Fed stress-test results underscore financial recovery despite failures
MOST of the US's largest banks passed their annual stress test, according to the Federal Reserve, in a conservative report card that underscored the recovery of the financial sector but called out a few laggards, including Citigroup.
The Fed announced the results in an earlier-than-expected release. JPMorgan Chase pulled the trigger by announcing its own glowing marks before the Fed's release, and helped lift the stock market.
But the failing grade for Citigroup, the nation's third-largest bank, was a shock. Going into the tests some analysts felt it had a better chance of a positive surprise than its rivals.
The Fed said on Tuesday that 15 of the 19 banks tested would have enough capital, even if they suffered a financial shock that would see unemployment hit 13pc and housing prices drop 21pc.

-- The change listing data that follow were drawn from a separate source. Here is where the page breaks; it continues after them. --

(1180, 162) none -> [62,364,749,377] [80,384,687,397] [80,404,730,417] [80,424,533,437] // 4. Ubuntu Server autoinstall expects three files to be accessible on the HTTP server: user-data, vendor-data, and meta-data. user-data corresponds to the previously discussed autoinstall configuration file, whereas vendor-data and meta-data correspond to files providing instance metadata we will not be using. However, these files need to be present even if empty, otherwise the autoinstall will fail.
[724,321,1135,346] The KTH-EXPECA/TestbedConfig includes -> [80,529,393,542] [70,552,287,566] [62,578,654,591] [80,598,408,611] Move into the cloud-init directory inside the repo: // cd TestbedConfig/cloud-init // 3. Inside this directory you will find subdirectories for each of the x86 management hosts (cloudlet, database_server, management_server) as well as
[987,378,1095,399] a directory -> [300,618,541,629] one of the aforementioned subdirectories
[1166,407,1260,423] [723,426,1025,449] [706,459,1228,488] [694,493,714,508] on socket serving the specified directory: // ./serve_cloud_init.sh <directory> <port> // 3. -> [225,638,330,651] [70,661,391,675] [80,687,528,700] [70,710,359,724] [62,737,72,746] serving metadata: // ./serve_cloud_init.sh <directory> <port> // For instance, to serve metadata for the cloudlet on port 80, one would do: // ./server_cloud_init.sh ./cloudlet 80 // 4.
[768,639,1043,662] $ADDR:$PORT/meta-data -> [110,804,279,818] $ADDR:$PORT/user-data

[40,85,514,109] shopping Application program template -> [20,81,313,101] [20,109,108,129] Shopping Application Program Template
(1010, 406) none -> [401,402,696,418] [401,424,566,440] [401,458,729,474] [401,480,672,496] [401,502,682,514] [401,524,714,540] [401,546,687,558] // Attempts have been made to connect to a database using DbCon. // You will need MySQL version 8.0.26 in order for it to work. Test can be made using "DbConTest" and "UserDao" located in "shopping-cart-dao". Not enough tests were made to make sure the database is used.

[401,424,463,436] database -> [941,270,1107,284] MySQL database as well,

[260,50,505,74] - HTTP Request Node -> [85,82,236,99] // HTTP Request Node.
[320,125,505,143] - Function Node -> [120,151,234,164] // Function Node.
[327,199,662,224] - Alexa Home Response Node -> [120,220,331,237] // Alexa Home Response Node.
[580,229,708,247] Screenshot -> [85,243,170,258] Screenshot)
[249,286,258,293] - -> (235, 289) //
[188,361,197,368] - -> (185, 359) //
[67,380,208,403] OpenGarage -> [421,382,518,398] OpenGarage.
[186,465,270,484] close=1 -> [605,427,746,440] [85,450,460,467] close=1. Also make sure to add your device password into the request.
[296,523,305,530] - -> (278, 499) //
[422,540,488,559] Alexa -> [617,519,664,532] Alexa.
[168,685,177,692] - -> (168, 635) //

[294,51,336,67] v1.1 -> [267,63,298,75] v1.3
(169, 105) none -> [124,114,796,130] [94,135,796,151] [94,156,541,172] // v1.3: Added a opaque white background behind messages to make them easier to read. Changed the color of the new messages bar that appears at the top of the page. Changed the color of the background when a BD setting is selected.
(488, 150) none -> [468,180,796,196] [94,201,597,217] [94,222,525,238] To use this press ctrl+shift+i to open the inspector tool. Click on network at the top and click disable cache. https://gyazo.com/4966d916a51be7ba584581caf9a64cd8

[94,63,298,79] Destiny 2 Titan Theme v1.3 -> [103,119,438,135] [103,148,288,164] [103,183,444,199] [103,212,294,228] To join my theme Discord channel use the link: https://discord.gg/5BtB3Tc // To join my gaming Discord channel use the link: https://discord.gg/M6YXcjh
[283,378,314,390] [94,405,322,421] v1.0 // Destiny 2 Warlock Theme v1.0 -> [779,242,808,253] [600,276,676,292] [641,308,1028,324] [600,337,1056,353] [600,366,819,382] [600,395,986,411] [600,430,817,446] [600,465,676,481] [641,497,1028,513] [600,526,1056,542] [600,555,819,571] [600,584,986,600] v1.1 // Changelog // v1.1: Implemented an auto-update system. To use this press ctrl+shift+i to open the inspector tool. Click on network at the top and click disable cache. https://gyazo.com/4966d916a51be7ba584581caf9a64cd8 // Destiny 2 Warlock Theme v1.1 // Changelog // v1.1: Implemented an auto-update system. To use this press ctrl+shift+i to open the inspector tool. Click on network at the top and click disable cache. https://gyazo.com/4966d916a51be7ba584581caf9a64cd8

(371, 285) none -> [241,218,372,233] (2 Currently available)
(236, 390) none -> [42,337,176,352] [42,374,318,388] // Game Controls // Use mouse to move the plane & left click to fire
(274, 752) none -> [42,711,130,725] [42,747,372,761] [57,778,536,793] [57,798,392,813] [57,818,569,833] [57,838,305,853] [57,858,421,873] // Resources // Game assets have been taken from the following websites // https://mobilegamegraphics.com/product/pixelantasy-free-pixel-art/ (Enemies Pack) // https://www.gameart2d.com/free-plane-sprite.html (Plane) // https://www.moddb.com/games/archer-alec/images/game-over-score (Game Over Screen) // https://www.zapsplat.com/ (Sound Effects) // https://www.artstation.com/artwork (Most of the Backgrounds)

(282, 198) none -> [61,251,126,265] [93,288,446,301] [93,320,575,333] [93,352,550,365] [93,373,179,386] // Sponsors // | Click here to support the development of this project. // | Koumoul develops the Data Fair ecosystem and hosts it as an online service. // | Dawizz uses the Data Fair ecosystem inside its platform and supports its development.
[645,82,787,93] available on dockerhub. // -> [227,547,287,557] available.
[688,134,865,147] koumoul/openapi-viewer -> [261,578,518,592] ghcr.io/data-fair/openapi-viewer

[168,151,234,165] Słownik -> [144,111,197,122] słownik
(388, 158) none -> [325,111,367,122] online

The results paved the way for many of the passing banks to announce highly-anticipated plans to boost dividends and buy back stock.
The outcome showed a middle-of-the-road approach. The Fed failed enough banks to give the tests credibility and to elicit industry outcries about the tests being too tough, but it reassured markets that the US banking industry is generally healthy.
"Overall, we can't complain that these tests weren't rigorous enough, and it's good to know that most banks would at least survive another global financial meltdown," said Paul Ashworth, chief US economist at Capital Economics in Toronto.
MetLife, the largest life insurer in the US, was also among the four financial institutions that failed the exam, which applied worst-case stress scenarios projected through to the end of 2013. Ally Financial and SunTrust were also at the bottom of the heap.
The Fed uses the annual stress tests to give the markets a window into the health of the US banking industry, and also determine if individual banks are strong enough to reduce their capital buffers.
Bank of America, the nation's second-largest bank, passed the Fed's test, but it did not ask for a dividend increase or to buy back shares. Last year, the Fed rejected the bank's request for a dividend hike, in a major embarrassment for chief executive Brian Moynihan.
JPMorgan, in a surprise to markets, earlier announced that the Fed had given it permission to raise its dividend by 20pc and spend as much as $12bn (€9.2bn) buying back stock this year. The news helped the US stock market post its best day this year.